**RECORDS TO USE:**
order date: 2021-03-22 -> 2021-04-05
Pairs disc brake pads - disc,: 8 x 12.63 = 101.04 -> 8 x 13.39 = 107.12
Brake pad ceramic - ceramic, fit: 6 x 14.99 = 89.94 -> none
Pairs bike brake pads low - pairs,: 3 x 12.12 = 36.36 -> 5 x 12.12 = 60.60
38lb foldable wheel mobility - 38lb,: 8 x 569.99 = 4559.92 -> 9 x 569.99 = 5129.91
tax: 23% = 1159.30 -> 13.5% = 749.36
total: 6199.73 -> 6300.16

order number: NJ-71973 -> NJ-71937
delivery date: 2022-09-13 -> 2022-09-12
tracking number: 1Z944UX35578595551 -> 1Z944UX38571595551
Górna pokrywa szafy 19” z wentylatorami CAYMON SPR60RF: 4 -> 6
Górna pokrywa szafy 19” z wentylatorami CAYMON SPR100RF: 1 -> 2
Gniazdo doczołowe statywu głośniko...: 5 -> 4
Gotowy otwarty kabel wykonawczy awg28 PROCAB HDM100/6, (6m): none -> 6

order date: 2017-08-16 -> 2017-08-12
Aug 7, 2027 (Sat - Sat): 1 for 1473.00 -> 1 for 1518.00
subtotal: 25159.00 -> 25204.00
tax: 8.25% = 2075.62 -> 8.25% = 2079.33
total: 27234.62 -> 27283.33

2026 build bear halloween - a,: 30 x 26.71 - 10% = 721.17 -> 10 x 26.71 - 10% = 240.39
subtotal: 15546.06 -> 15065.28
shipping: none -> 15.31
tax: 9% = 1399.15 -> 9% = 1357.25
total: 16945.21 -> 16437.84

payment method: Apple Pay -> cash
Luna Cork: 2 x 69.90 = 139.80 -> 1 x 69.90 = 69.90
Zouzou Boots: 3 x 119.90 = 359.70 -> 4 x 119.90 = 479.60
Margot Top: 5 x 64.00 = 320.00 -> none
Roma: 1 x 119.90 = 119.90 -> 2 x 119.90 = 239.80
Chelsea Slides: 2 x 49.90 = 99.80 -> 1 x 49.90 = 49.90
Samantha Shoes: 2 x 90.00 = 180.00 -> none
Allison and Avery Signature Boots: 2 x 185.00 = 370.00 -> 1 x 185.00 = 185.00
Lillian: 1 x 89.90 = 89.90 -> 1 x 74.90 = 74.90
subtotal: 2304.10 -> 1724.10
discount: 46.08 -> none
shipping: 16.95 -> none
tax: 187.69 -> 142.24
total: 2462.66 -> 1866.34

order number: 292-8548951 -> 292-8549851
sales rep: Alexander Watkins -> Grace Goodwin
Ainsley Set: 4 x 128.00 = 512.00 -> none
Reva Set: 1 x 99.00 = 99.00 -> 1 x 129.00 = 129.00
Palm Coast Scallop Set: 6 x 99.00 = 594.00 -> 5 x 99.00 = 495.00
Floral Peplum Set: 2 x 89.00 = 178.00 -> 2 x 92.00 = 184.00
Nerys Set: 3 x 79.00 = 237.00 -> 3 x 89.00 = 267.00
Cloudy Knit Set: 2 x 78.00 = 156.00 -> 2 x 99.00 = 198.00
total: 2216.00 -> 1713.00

**YOUR GOAL:** For each entry above, please make an exact copy.

**EXERCISE ANSWER:**
order date: 2021-03-22 -> 2021-04-05
Pairs disc brake pads - disc,: 8 x 12.63 = 101.04 -> 8 x 13.39 = 107.12
Brake pad ceramic - ceramic, fit: 6 x 14.99 = 89.94 -> none
Pairs bike brake pads low - pairs,: 3 x 12.12 = 36.36 -> 5 x 12.12 = 60.60
38lb foldable wheel mobility - 38lb,: 8 x 569.99 = 4559.92 -> 9 x 569.99 = 5129.91
tax: 23% = 1159.30 -> 13.5% = 749.36
total: 6199.73 -> 6300.16

order number: NJ-71973 -> NJ-71937
delivery date: 2022-09-13 -> 2022-09-12
tracking number: 1Z944UX35578595551 -> 1Z944UX38571595551
Górna pokrywa szafy 19” z wentylatorami CAYMON SPR60RF: 4 -> 6
Górna pokrywa szafy 19” z wentylatorami CAYMON SPR100RF: 1 -> 2
Gniazdo doczołowe statywu głośniko...: 5 -> 4
Gotowy otwarty kabel wykonawczy awg28 PROCAB HDM100/6, (6m): none -> 6

order date: 2017-08-16 -> 2017-08-12
Aug 7, 2027 (Sat - Sat): 1 for 1473.00 -> 1 for 1518.00
subtotal: 25159.00 -> 25204.00
tax: 8.25% = 2075.62 -> 8.25% = 2079.33
total: 27234.62 -> 27283.33

2026 build bear halloween - a,: 30 x 26.71 - 10% = 721.17 -> 10 x 26.71 - 10% = 240.39
subtotal: 15546.06 -> 15065.28
shipping: none -> 15.31
tax: 9% = 1399.15 -> 9% = 1357.25
total: 16945.21 -> 16437.84

payment method: Apple Pay -> cash
Luna Cork: 2 x 69.90 = 139.80 -> 1 x 69.90 = 69.90
Zouzou Boots: 3 x 119.90 = 359.70 -> 4 x 119.90 = 479.60
Margot Top: 5 x 64.00 = 320.00 -> none
Roma: 1 x 119.90 = 119.90 -> 2 x 119.90 = 239.80
Chelsea Slides: 2 x 49.90 = 99.80 -> 1 x 49.90 = 49.90
Samantha Shoes: 2 x 90.00 = 180.00 -> none
Allison and Avery Signature Boots: 2 x 185.00 = 370.00 -> 1 x 185.00 = 185.00
Lillian: 1 x 89.90 = 89.90 -> 1 x 74.90 = 74.90
subtotal: 2304.10 -> 1724.10
discount: 46.08 -> none
shipping: 16.95 -> none
tax: 187.69 -> 142.24
total: 2462.66 -> 1866.34

order number: 292-8548951 -> 292-8549851
sales rep: Alexander Watkins -> Grace Goodwin
Ainsley Set: 4 x 128.00 = 512.00 -> none
Reva Set: 1 x 99.00 = 99.00 -> 1 x 129.00 = 129.00
Palm Coast Scallop Set: 6 x 99.00 = 594.00 -> 5 x 99.00 = 495.00
Floral Peplum Set: 2 x 89.00 = 178.00 -> 2 x 92.00 = 184.00
Nerys Set: 3 x 79.00 = 237.00 -> 3 x 89.00 = 267.00
Cloudy Knit Set: 2 x 78.00 = 156.00 -> 2 x 99.00 = 198.00
total: 2216.00 -> 1713.00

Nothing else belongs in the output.